- [What the task asks]:
Your answer needs to include each line of the records in which the string "after" can be found.

*** Supplied material ***

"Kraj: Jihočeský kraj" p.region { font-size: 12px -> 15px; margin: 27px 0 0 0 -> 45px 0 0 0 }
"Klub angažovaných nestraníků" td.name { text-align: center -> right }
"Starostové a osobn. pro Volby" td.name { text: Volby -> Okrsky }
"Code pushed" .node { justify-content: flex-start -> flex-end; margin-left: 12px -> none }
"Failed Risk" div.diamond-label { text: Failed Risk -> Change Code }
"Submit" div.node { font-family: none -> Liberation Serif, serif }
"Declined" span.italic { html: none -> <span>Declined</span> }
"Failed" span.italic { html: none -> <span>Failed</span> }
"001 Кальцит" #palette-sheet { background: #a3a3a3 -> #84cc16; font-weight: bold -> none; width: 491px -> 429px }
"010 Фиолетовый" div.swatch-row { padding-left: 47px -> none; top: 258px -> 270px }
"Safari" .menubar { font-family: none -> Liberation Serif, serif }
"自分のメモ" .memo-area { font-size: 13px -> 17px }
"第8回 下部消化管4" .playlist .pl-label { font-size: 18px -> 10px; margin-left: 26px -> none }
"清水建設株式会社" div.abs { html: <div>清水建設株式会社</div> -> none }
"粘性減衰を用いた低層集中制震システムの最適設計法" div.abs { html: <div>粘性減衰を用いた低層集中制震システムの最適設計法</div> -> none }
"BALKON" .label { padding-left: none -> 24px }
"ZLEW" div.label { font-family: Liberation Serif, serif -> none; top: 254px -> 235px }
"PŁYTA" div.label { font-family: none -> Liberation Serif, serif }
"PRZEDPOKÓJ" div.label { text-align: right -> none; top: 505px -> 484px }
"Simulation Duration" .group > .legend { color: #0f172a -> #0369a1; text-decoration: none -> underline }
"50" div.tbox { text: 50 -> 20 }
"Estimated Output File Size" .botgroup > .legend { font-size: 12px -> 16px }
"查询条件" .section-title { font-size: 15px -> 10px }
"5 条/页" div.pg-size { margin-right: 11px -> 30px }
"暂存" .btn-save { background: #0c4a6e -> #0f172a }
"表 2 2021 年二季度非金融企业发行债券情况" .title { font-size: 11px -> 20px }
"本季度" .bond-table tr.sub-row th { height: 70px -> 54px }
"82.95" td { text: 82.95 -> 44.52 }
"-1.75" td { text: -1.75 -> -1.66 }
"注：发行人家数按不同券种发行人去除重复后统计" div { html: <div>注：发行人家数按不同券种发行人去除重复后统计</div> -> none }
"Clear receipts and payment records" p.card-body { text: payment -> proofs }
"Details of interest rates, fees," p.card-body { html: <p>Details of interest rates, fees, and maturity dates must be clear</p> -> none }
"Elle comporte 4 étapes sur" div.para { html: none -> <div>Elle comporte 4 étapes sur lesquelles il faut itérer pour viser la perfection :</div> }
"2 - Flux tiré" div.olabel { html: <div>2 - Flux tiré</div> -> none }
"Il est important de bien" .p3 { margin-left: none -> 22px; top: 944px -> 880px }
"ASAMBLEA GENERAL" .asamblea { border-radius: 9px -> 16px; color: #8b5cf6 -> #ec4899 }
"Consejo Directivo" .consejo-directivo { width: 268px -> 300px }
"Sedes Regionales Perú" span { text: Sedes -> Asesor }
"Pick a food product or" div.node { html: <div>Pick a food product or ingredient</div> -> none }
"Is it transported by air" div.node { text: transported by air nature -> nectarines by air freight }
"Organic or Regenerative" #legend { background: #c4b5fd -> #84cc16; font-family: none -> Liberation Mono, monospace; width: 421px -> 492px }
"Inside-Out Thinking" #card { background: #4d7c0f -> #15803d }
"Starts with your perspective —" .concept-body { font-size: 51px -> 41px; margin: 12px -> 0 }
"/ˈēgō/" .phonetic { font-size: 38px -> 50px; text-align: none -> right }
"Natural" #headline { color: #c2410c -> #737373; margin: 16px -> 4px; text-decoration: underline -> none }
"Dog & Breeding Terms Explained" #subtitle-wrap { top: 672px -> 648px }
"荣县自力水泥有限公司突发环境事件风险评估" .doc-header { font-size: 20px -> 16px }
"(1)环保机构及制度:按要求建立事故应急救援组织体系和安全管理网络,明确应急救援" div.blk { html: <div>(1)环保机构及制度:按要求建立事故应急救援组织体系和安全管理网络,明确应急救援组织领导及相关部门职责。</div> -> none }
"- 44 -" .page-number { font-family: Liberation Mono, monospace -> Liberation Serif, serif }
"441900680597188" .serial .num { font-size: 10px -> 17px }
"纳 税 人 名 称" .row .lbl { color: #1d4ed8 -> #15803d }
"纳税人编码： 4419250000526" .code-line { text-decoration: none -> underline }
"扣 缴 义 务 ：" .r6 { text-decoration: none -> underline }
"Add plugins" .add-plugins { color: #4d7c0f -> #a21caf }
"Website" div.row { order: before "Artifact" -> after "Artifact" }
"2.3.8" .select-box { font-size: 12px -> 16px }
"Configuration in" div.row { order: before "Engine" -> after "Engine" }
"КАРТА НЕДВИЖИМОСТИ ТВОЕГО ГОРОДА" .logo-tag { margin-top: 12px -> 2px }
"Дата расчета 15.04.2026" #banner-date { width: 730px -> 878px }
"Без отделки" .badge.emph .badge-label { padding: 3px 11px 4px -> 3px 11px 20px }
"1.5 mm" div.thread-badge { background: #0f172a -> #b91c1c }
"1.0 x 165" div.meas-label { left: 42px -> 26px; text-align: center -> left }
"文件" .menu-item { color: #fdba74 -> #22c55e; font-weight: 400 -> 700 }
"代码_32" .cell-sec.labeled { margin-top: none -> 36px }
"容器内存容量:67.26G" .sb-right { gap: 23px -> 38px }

*** End of Supplied material ***

- [Answer section]:
"Website" div.row { order: before "Artifact" -> after "Artifact" }
"Configuration in" div.row { order: before "Engine" -> after "Engine" }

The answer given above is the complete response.